Quase tão inevitável como a morte e os impostos, a manhã tem trazido para estas bandas o vendaval de notícias que se encontra na caixa do correio na forma deste jornal: "who wants yesterday"s papers?", perguntava o velhinho conjunto de ritmos que ainda dá pelo nome de Piedras Rolantes em terras de Espanha, areias de Portugal.

Claro que há o vitorioso online sempre atualizado ao microssegundo mas sem os nacos de prosa ou o saboroso pitéu vegano da folha de couve que se desdobra como em camadas de cebola e acaba por vezes a envolver as sazonais castanhas quentes e boas; mas ser capa e contracapa, interior cultural evitando as notícias mais cor-de-rosa num lúbrico arco-íris multifacetado é deveras a honra e o prestígio, mais que as bombaças e as piscinas e veleiros dos amigos mais INtimos.

Fiel companheiro até à necrologia final, o jornal diz sempre a verdade, seja ela pravda ou parva. A luta incessante na redação, onde o ditado é proibido e a cópia é indecente; contrariamente às televisões que pespegam, insinuam e abafam, o que aqui se diz está e fica escrito, como nas maiores religiões "do Livro" em apostolados, epifanias e epístolas.

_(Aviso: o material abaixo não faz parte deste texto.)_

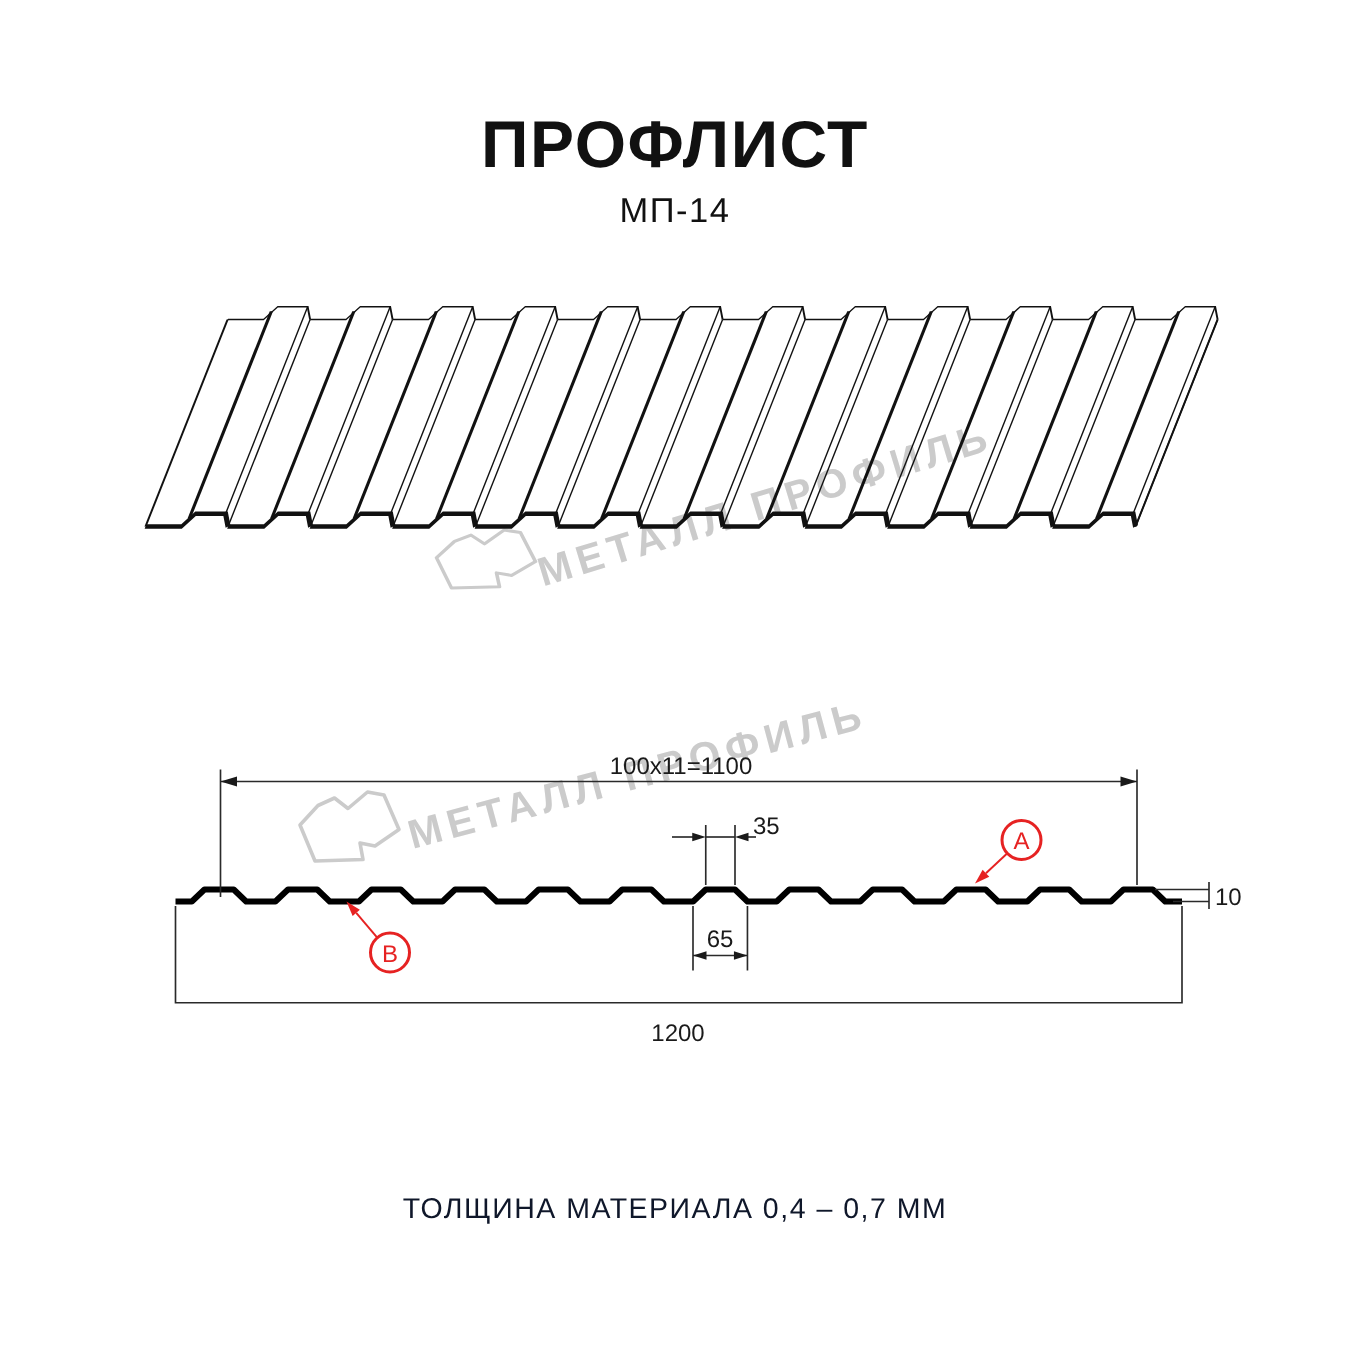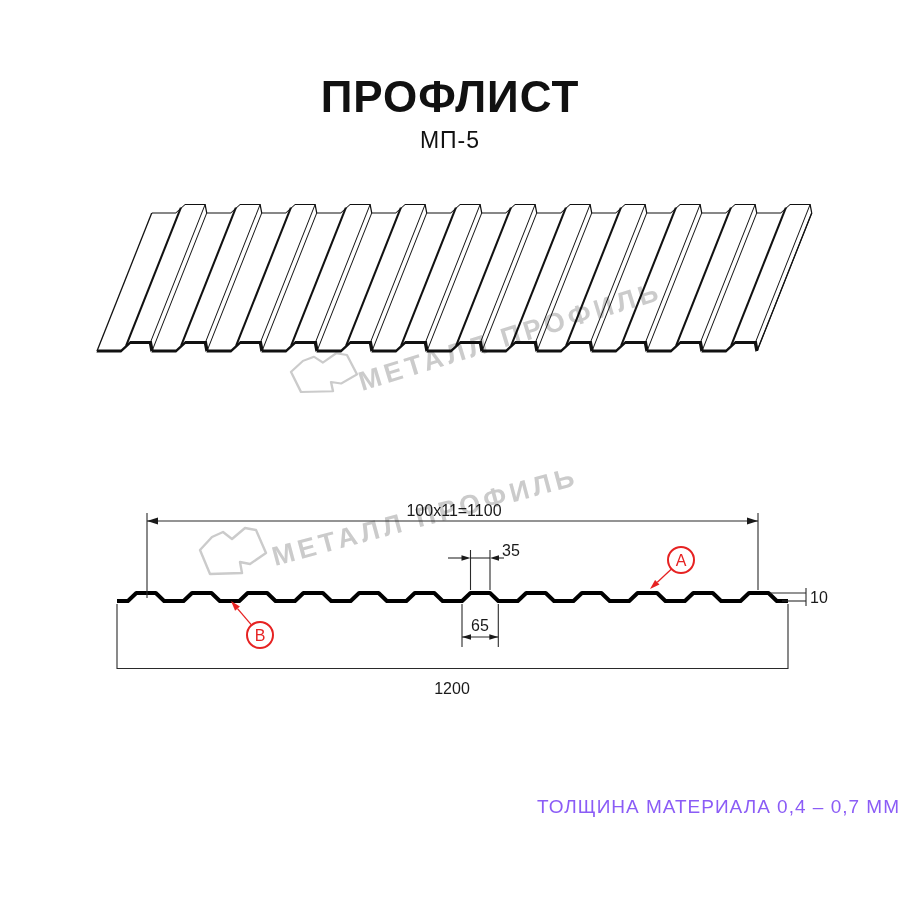--- a/index.html
+++ b/index.html
@@ -2,35 +2,35 @@
 <html><head>
 <meta charset="utf-8">
 <style>
   html,body{margin:0;padding:0;background:#fff;}
   .page{position:relative;width:900px;height:900px;background:#ffffff;overflow:hidden;
         font-family:"Liberation Sans","DejaVu Sans",sans-serif;padding-left:13px;}
   .title{position:absolute;top:72px;left:0;width:900px;text-align:center;
          font-size:44px;font-weight:800;letter-spacing:1px;color:#111;}
   .subtitle{position:absolute;top:127px;left:0;width:900px;text-align:center;
          font-size:23px;font-weight:500;letter-spacing:1px;color:#111;}
-  .caption{position:absolute;top:796px;left:0;width:900px;text-align:right;
-         font-size:19px;font-weight:500;letter-spacing:1px;color:#8b5cf6;}
+  .caption{position:absolute;top:796px;left:0;width:900px;text-align:center;
+         font-size:19px;font-weight:500;letter-spacing:1px;color:#0f172a;}
   svg{position:absolute;left:0;top:0;}
   svg text{font-family:"Liberation Sans","DejaVu Sans",sans-serif;}
   .dimtxt{font-size:16px;fill:#1a1a1a;}
   .wmtxt{font-size:27px;font-weight:700;letter-spacing:4px;fill:#cbcbcb;}
   .lbltxt{font-size:16px;fill:#e62222;}
 </style>
 </head>
 <body>
 
 <div class="page">
 
   <div class="title">ПРОФЛИСТ</div>
-  <div class="subtitle">МП-5</div>
+  <div class="subtitle">МП-14</div>
 
   <svg width="900" height="900" viewBox="0 0 900 900">
     <defs>
 
       <path id="mlogo" d="M2,26 L14,13 L25,8 L34,15 L47,4 L58,6 L68,29 L52,40 L42,38 L44,49 L12,50 Z" fill="none" stroke="#cbcbcb" stroke-width="2.4" stroke-linejoin="round"></path>
 
       <g id="rib" stroke="#111" fill="none">
         <path d="M0,351 H24 L30,342.5 H50 L55,351" stroke-width="3"></path>
         <path d="M0,213 H24 L30,204.5 H50 L55,213" stroke-width="1.1"></path>
         <line x1="27" y1="345.5" x2="27" y2="207.5" stroke-width="2.2"></line>

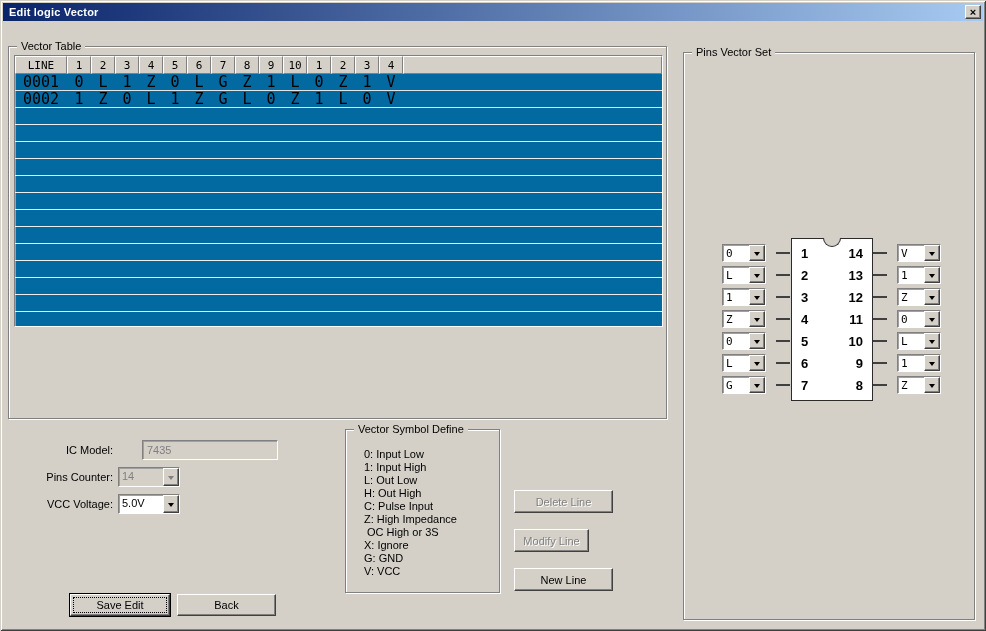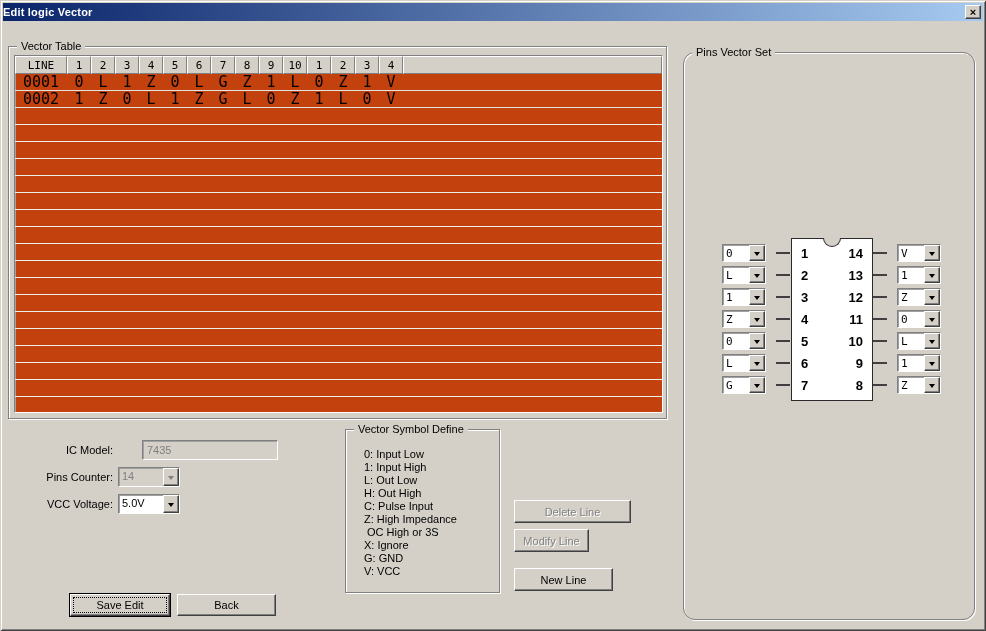--- a/index.html
+++ b/index.html
@@ -6,38 +6,38 @@
   body { margin:0; background:#ffffff; font-family:"Liberation Sans", sans-serif; font-size:11px; color:#000; }
 
   .window {
     position:relative; width:986px; height:631px; background:#d4d0c8; overflow:hidden;
     box-shadow: inset 1px 1px 0 #d4d0c8, inset -1px -1px 0 #404040, inset 2px 2px 0 #ffffff, inset -2px -2px 0 #808080;
   }
 
   .titlebar {
     position:absolute; left:3px; top:3px; width:980px; height:18px;
     background:linear-gradient(to right,#0a246a,#a6caf0);
-    display:flex; align-items:center; padding:0 2px 0 0;
+    display:flex; align-items:center; padding:0 2px 0 6px;
   }
   .title-text { color:#fff; font-weight:bold; font-size:11px; flex:1; letter-spacing:0.2px; }
   .close-btn {
     width:16px; height:14px; background:#d4d0c8;
     border:1px solid; border-color:#fff #404040 #404040 #fff;
     box-shadow: inset -1px -1px 0 #808080;
     display:flex; align-items:center; justify-content:center;
     font-size:11px; font-weight:bold; line-height:1; cursor:default;
   }
 
   .group { position:absolute; border:1px solid #808080; box-shadow: 1px 1px 0 #ffffff, inset 1px 1px 0 #ffffff; }
   .group-label { position:absolute; top:-7px; left:8px; background:#d4d0c8; padding:0 4px; white-space:nowrap; }
 
   .vt-group { left:8px; top:46px; width:659px; height:373px; }
 
   .table {
-    position:absolute; left:5px; top:8px; width:649px; height:358px; background:#c2410c;
+    position:absolute; left:5px; top:8px; width:649px; height:272px; background:#0369a1;
     border:1px solid; border-color:#808080 #fff #fff #808080;
     box-shadow: inset 1px 1px 0 #a0a0a0;
     display:flex; flex-direction:column; overflow:hidden;
   }
   .thead { display:flex; height:18px; flex:none; }
   .th {
     flex:none; width:24px; height:18px; background:#d4d0c8;
     border:1px solid; border-color:#fff #808080 #808080 #fff;
     display:flex; align-items:center; justify-content:center;
     font-family:"DejaVu Sans Mono", monospace; font-size:11px;
@@ -90,27 +90,27 @@
 
   .btn {
     position:absolute; background:#d4d0c8;
     border:1px solid; border-color:#fff #404040 #404040 #fff;
     box-shadow: inset -1px -1px 0 #808080, inset 1px 1px 0 #d4d0c8;
     display:flex; align-items:center; justify-content:center;
     font-family:"Liberation Sans", sans-serif; font-size:11px; cursor:default;
   }
   .btn-disabled { color:#808080; text-shadow:1px 1px 0 #ffffff; }
   .btn-default { box-shadow: 0 0 0 1px #000, inset -1px -1px 0 #808080; outline:1px dotted #000; outline-offset:-4px; }
-  .btn-delete { left:514px; top:490px; width:117px; height:23px;margin-top:10px; }
+  .btn-delete { left:514px; top:490px; width:99px; height:23px; }
   .btn-modify { left:514px; top:529px; width:75px; height:23px; }
   .btn-new    { left:514px; top:568px; width:99px; height:23px; }
   .btn-save   { left:70px;  top:594px; width:100px; height:22px; }
   .btn-back   { left:177px; top:594px; width:99px;  height:22px; }
 
-  .pins-group { left:683px; top:52px; width:292px; height:568px;border-radius:12px; }
+  .pins-group { left:683px; top:52px; width:292px; height:568px; }
   .pins-left  { position:absolute; left:38px;  top:191px; }
   .pins-right { position:absolute; left:189px; top:191px; }
   .pin-row { display:flex; align-items:center; height:18px; margin-bottom:4px; }
   .pin-row .combo { width:44px; flex:none; }
   .stub { width:14px; height:2px; background:#404040; flex:none; }
   .pins-left .stub  { margin-left:10px; }
   .pins-right .stub { margin-right:10px; }
 
   .chip { position:absolute; left:107px; top:185px; width:82px; height:163px; background:#fff; border:1px solid #2b2b2b; }
   .chip-notch {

E nós, nos conjuntos, lá vamos cantando e rindo até que a vós vos doa, passaram-se quarenta (mais) anos como se fossem 55 dias em Pequim ou sete semanas e meia numa volta ao nosso mundo em oitenta noites seguidas,

concordamos em discordar ao sabermos de comentários apropriados e críticas pretensiosas ou jocosas e assistimos ao desaparecimento de pasquins convencidos, tutelares instituições eternas a esboroarem-se, ridículas tentativas de oportunismo político abandonadas e falidas num estalar de dedos:

Assim, continuemos, POPulares e não populistas, revolucionários mas nunca egoístas, artistas sem pretensões a sermos cientistas. E comodistas... sempre, refastelados na Música e a ler um Jornal, de preferência de Notícias.